Required work:
Exclude the pictures, then restate every entry below exactly.

Data records
Content starts

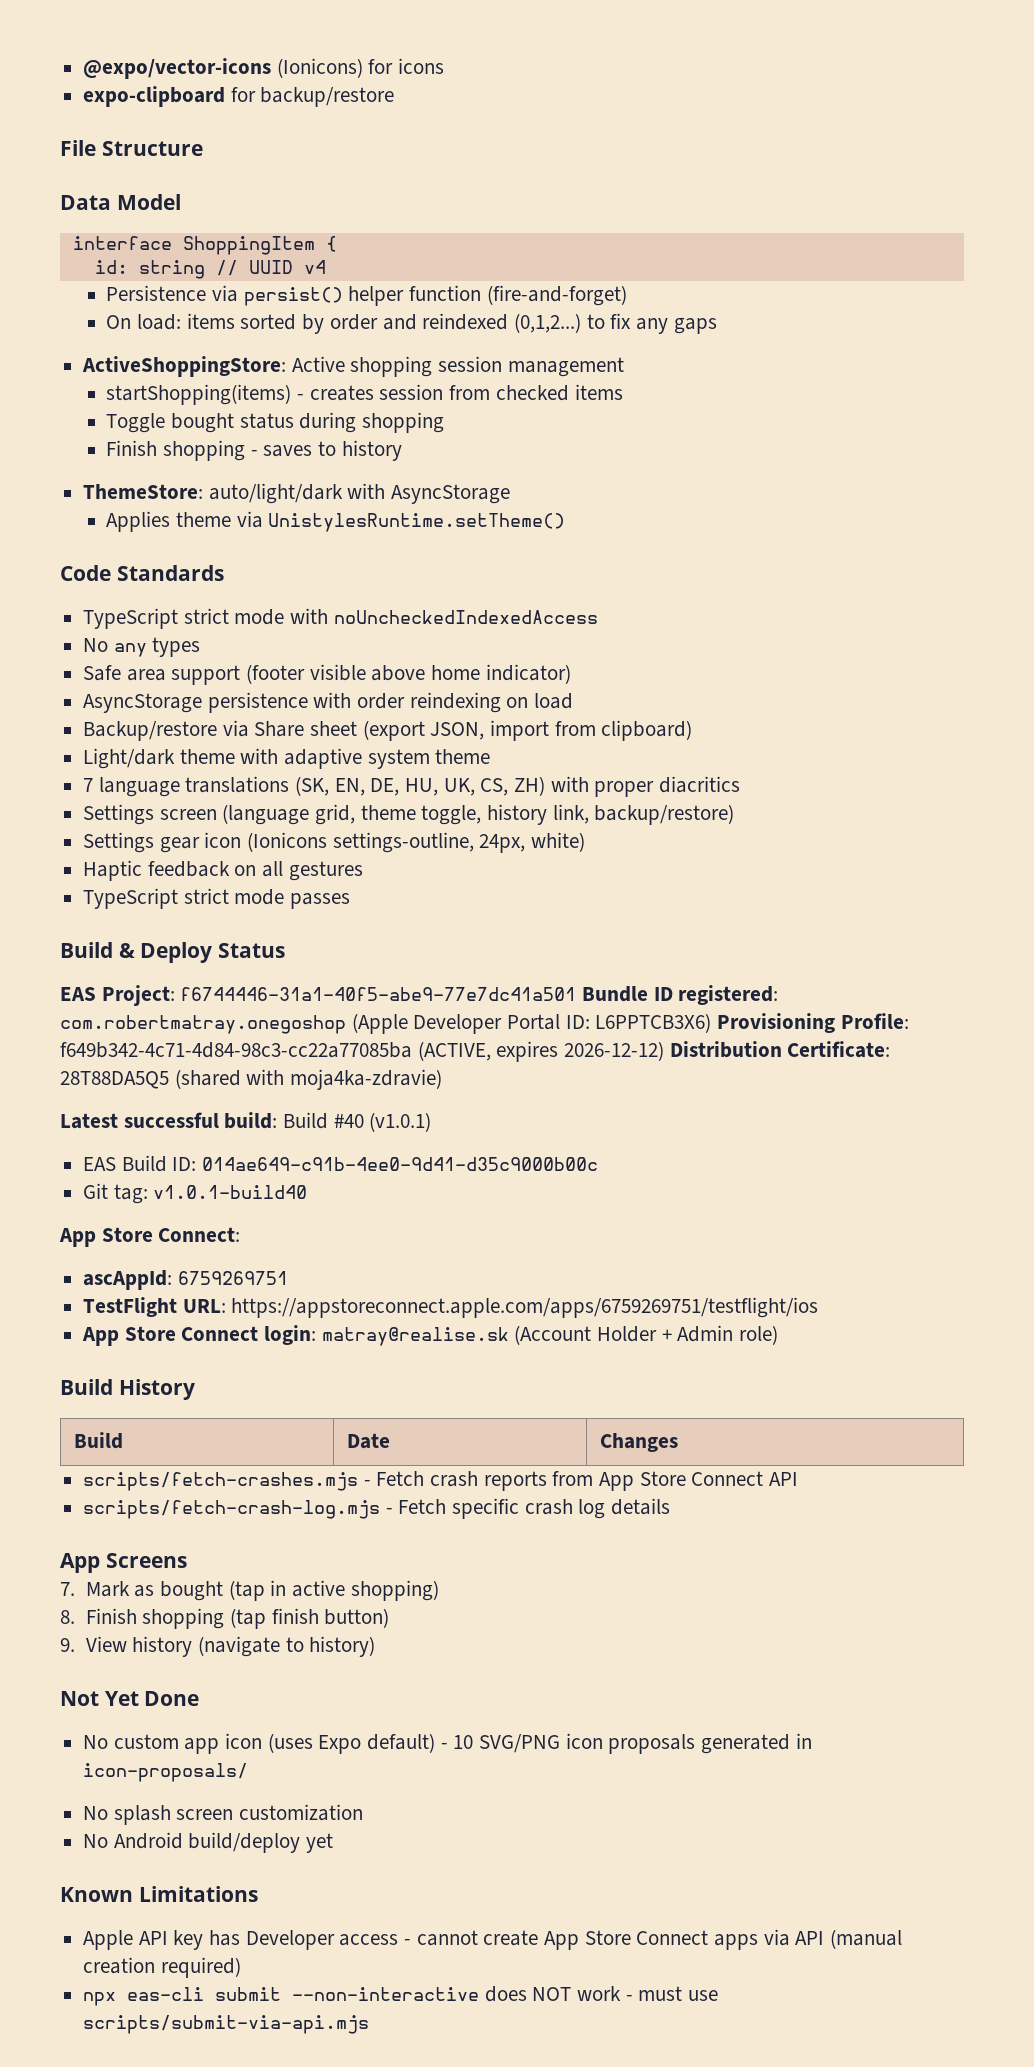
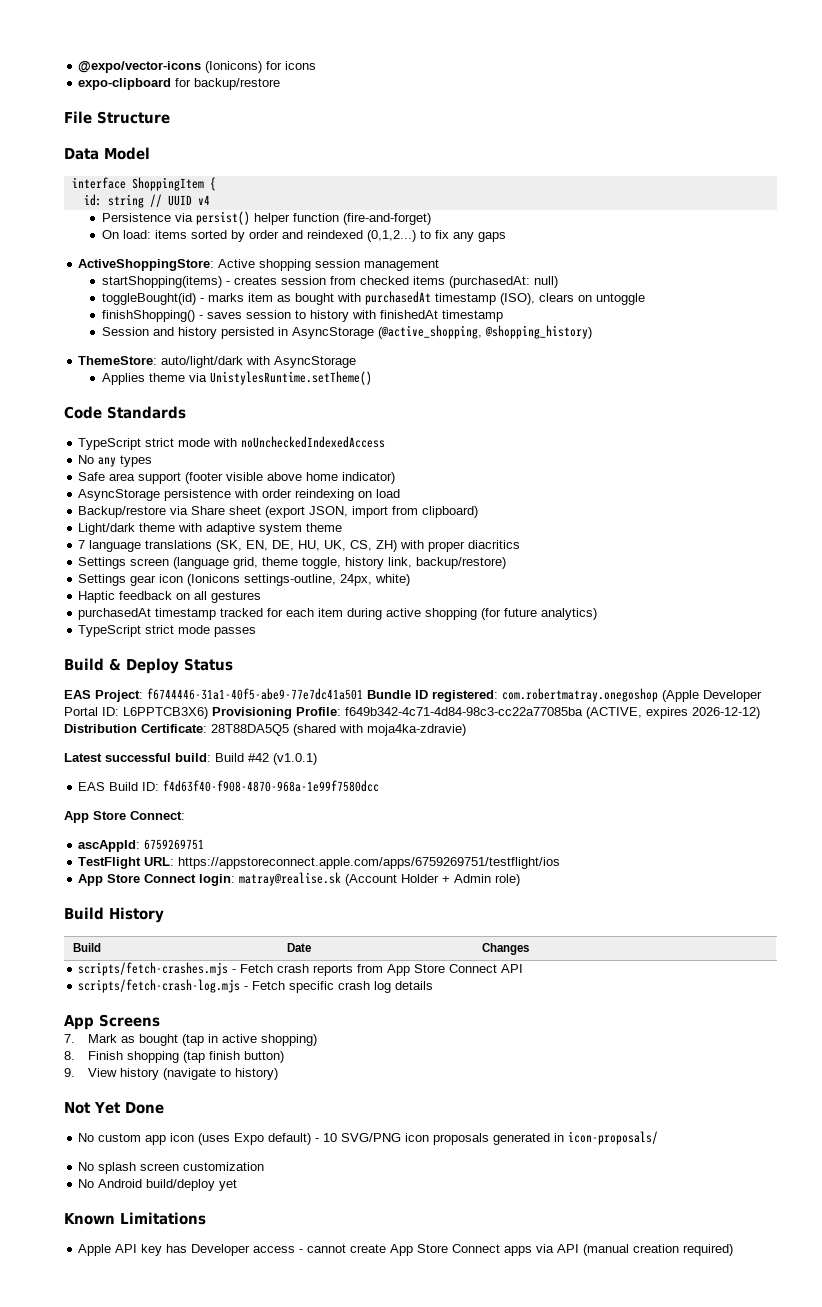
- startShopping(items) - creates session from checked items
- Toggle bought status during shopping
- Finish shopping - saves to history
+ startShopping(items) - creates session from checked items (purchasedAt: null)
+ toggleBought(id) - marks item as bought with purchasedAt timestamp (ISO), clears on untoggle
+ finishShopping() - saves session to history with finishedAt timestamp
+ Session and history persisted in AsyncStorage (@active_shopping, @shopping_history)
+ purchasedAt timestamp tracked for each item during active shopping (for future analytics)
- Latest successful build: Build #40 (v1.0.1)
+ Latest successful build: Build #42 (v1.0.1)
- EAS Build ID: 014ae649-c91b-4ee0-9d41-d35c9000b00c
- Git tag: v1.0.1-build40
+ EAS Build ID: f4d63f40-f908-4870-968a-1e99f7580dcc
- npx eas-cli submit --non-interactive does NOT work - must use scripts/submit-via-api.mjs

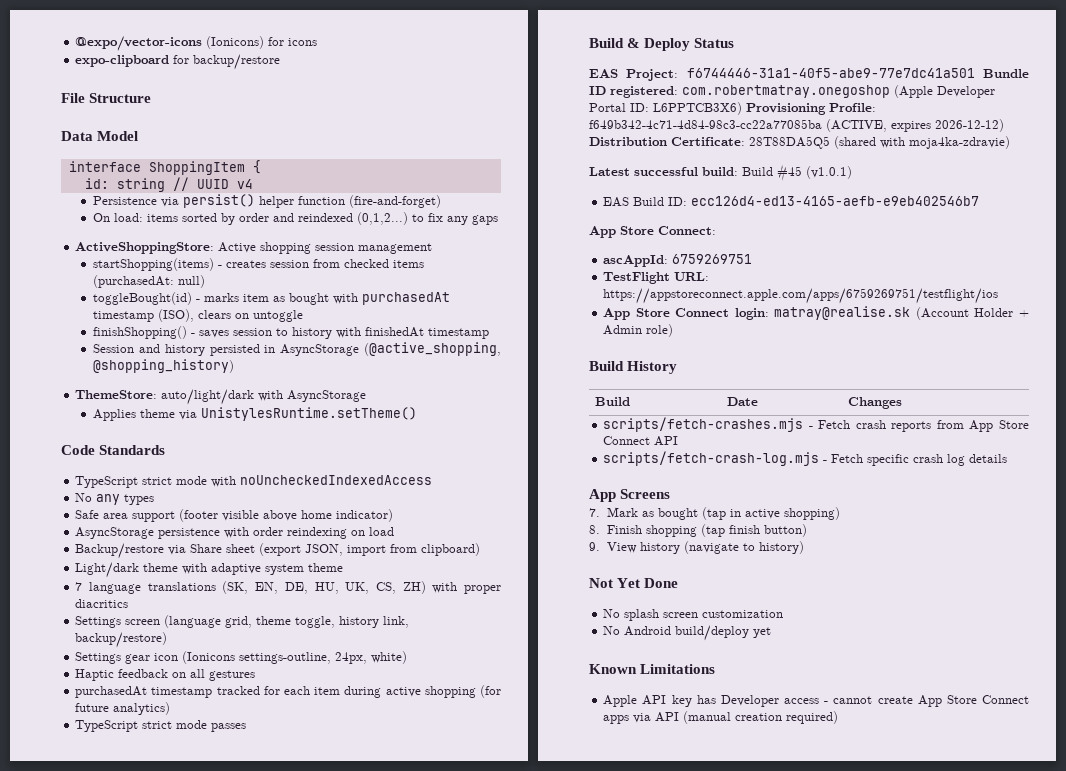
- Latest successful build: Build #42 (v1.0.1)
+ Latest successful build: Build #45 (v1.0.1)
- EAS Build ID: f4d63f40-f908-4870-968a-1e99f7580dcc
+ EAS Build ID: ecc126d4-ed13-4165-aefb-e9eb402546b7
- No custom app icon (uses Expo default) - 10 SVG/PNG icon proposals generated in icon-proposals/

Content ends

Answer space:
- startShopping(items) - creates session from checked items
- Toggle bought status during shopping
- Finish shopping - saves to history
+ startShopping(items) - creates session from checked items (purchasedAt: null)
+ toggleBought(id) - marks item as bought with purchasedAt timestamp (ISO), clears on untoggle
+ finishShopping() - saves session to history with finishedAt timestamp
+ Session and history persisted in AsyncStorage (@active_shopping, @shopping_history)
+ purchasedAt timestamp tracked for each item during active shopping (for future analytics)
- Latest successful build: Build #40 (v1.0.1)
+ Latest successful build: Build #42 (v1.0.1)
- EAS Build ID: 014ae649-c91b-4ee0-9d41-d35c9000b00c
- Git tag: v1.0.1-build40
+ EAS Build ID: f4d63f40-f908-4870-968a-1e99f7580dcc
- npx eas-cli submit --non-interactive does NOT work - must use scripts/submit-via-api.mjs

- Latest successful build: Build #42 (v1.0.1)
+ Latest successful build: Build #45 (v1.0.1)
- EAS Build ID: f4d63f40-f908-4870-968a-1e99f7580dcc
+ EAS Build ID: ecc126d4-ed13-4165-aefb-e9eb402546b7
- No custom app icon (uses Expo default) - 10 SVG/PNG icon proposals generated in icon-proposals/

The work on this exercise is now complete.